Mangroves are highly valued for their efficiency in storing the greenhouse gas carbon dioxide. But those calculations need to be adjusted to account for the methane emitted during the carbon burial process, according to new research from Southern Cross University.
Organic material within the mangrove system releases methane as it breaks down. However, scientists from the University’s Centre for Coastal Biogeochemistry Research have found the methane being released is offsetting on average 20 per cent of the carbon dioxide removed from the atmosphere and buried as blue carbon.
The paper ‘Methane emissions partially offset ‘blue carbon’ burial in mangroves’, published in the journal Science Advances, provides the first estimate of the global magnitude of this offset.
‘Our results show that high water and sediment methane emissions have the potential to partially offset “blue carbon” burial rates in mangrove sediments on average by 20 per cent,’ said lead researcher Dr Judith Rosentreter.
‘The offsets may be as high as 60 per cent around the boundary between the tropics and subtropics, driven by lower mangrove carbon burial rates and higher methane emissions.
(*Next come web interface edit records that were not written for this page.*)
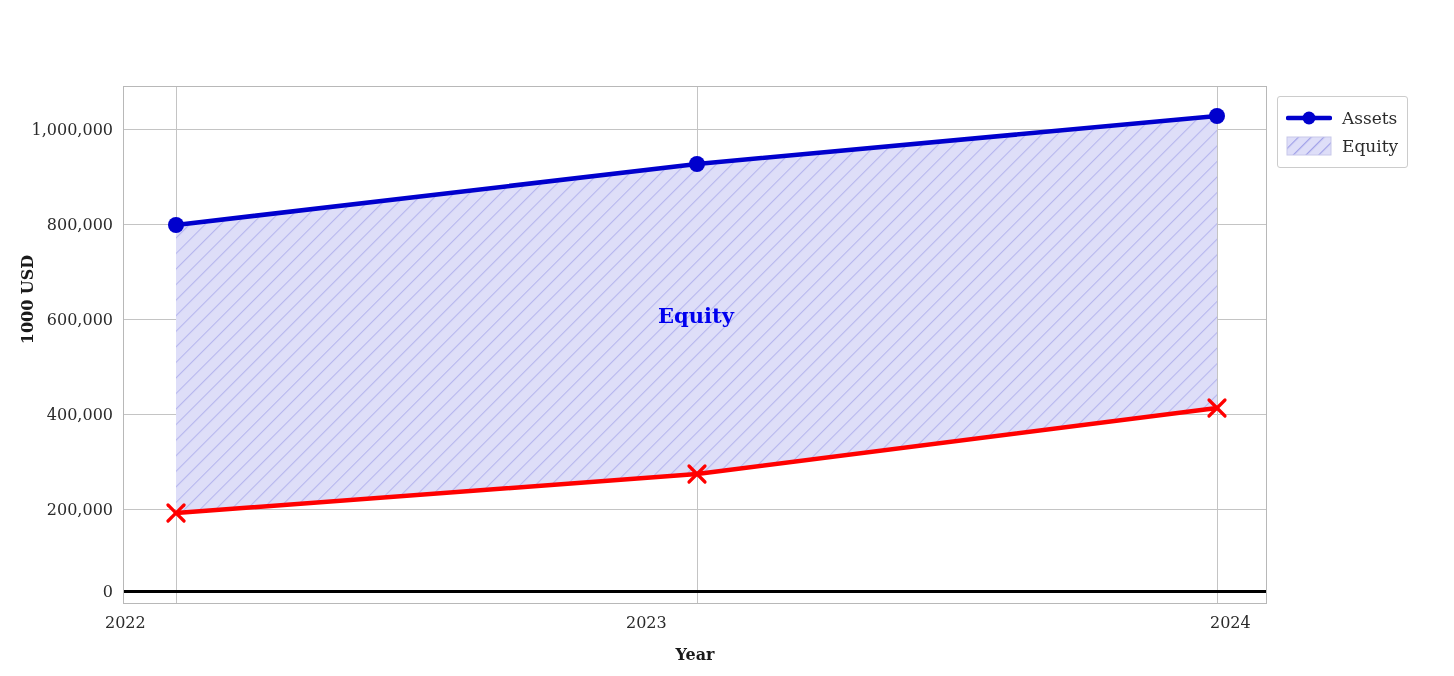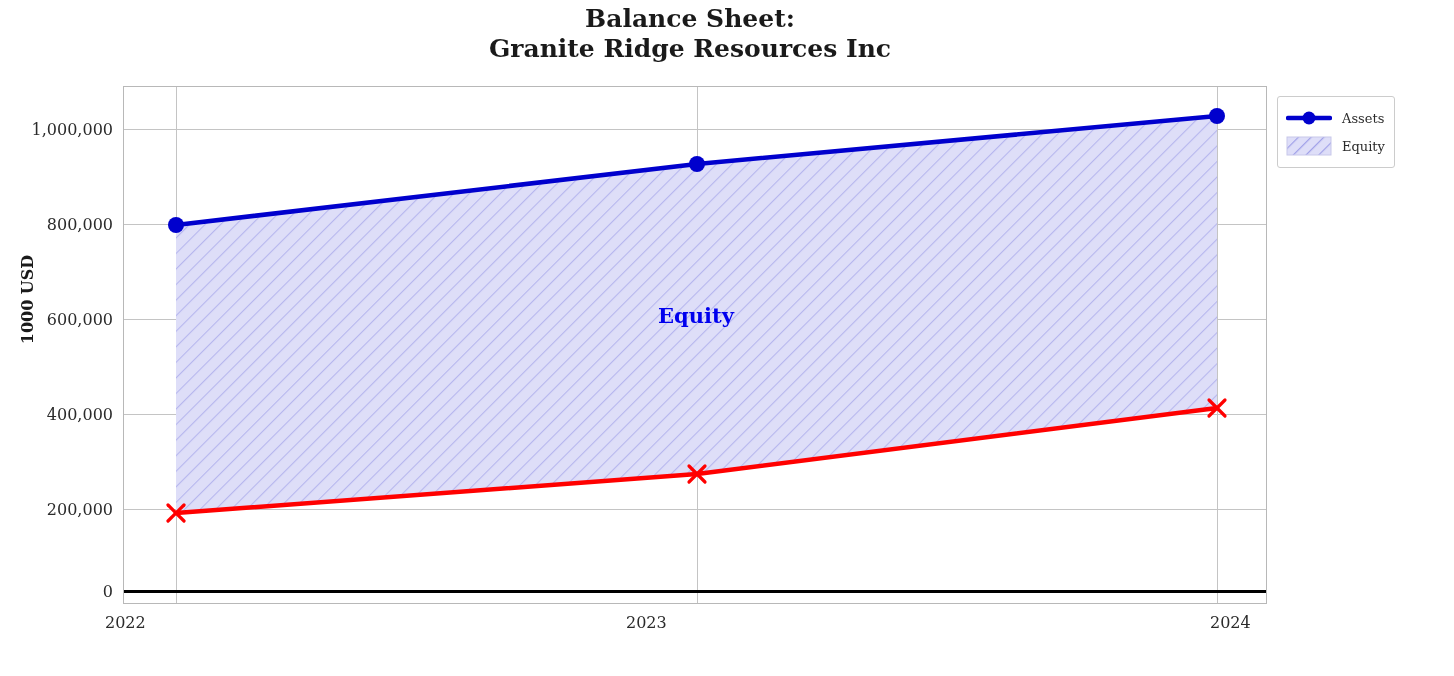--- a/index.html
+++ b/index.html
@@ -157,8 +157,6 @@
 
 <div id="figure">
 
-  <div id="chart-title">Balance Sheet:
-Granite Ridge Resources Inc</div>
 
   <div id="ylabel">1000 USD</div>
 

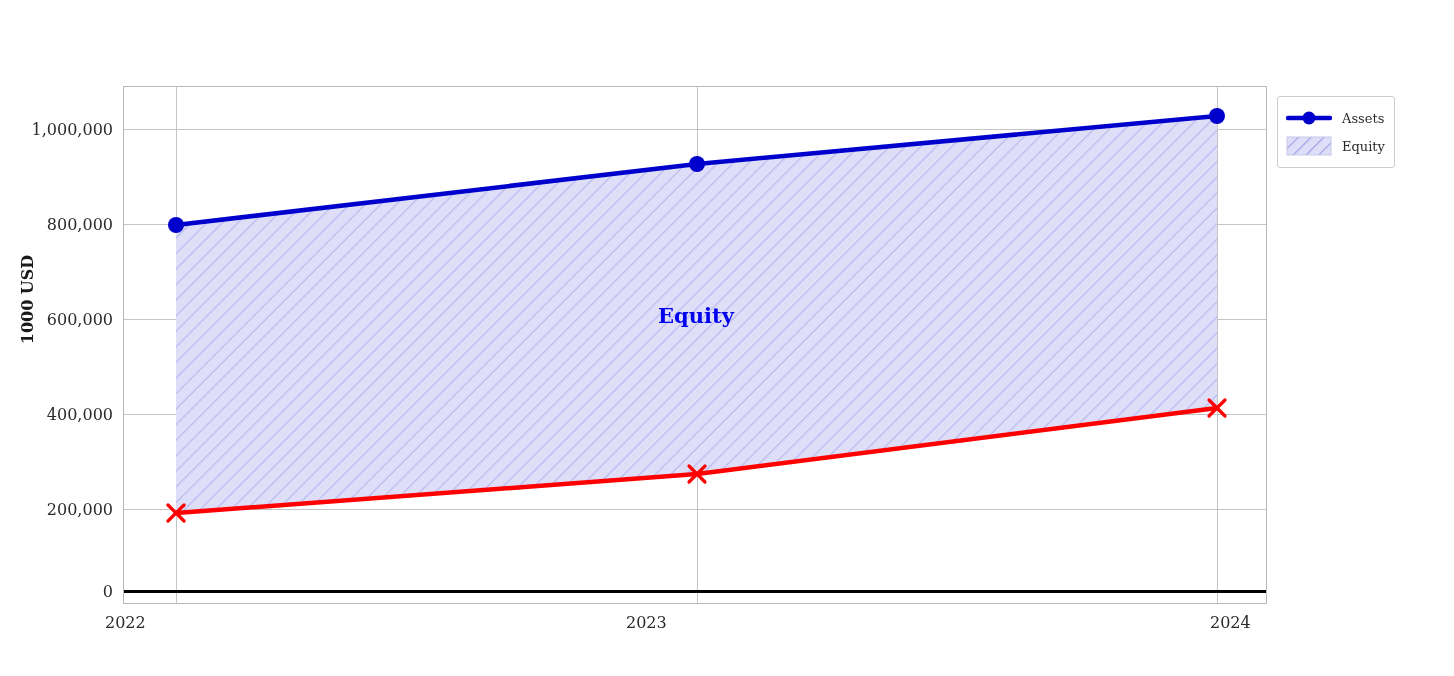--- a/index.html
+++ b/index.html
@@ -147,7 +147,7 @@
   }
   .legend-label {
     font-family: "DejaVu Serif", "Liberation Serif", serif;
-    font-size: 13px;
+    font-size: 17px;
     color: #2b2b2b;
     white-space: nowrap;
   }

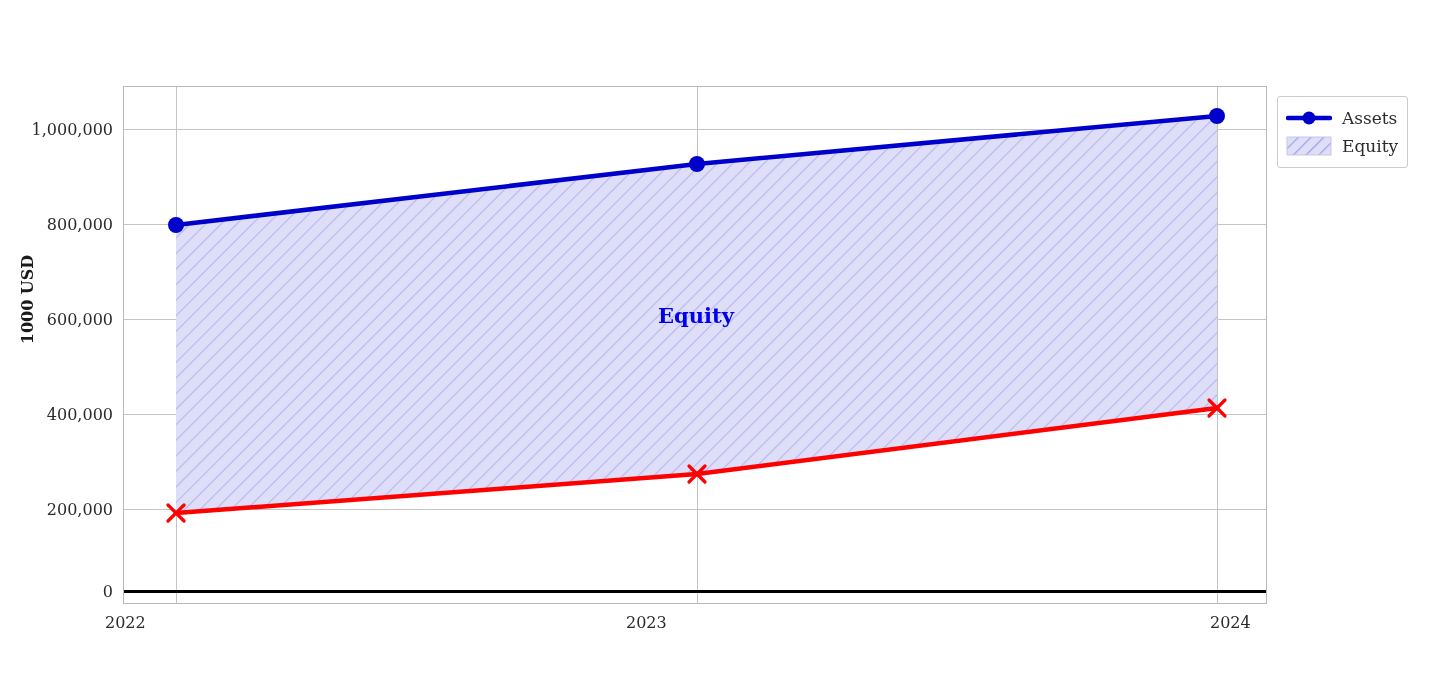--- a/index.html
+++ b/index.html
@@ -159,6 +159,7 @@
 
 
   <div id="ylabel">1000 USD</div>
+  <div id="xlabel">Year</div>
 
   <div class="ytick-label" style="top:120px;">1,000,000</div>
   <div class="ytick-label" style="top:215px;">800,000</div>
‘Although there are some uncertainties associated with global emission estimates of methane – mainly owing to the lack of data from countries with large mangrove areas such as Indonesia or Brazil – the overall conclusion that there are some offsets remain the same.’
Professor Bradley Eyre, director of the Centre for Coastal Biogeochemistry Research at Southern Cross, is one of the co-authors.
‘Methane emissions from mangroves need to be accounted for when assessing their importance in future “blue carbon” assessments and climate change mitigation,’ said Professor Eyre.
As well as offering valuable ecosystem services to the coastal zone and its inhabitants, coastal vegetated ecosystems have been highlighted as efficient natural carbon stores. The term blue carbon was coined to describe the carbon sequestered in sediments of mangroves, seagrasses and salt marshes and considered as a long-term storage of atmospheric carbon dioxide.
Yet mangrove and other coastal wetlands are threatened ecosystems needing protection and conservation.
Climate change is driven primarily by increased carbon dioxide concentrations in the atmosphere (owing to burning of fossil fuel). Climate change mitigation strategies include emission reduction and preserving and enhancing natural carbon stores.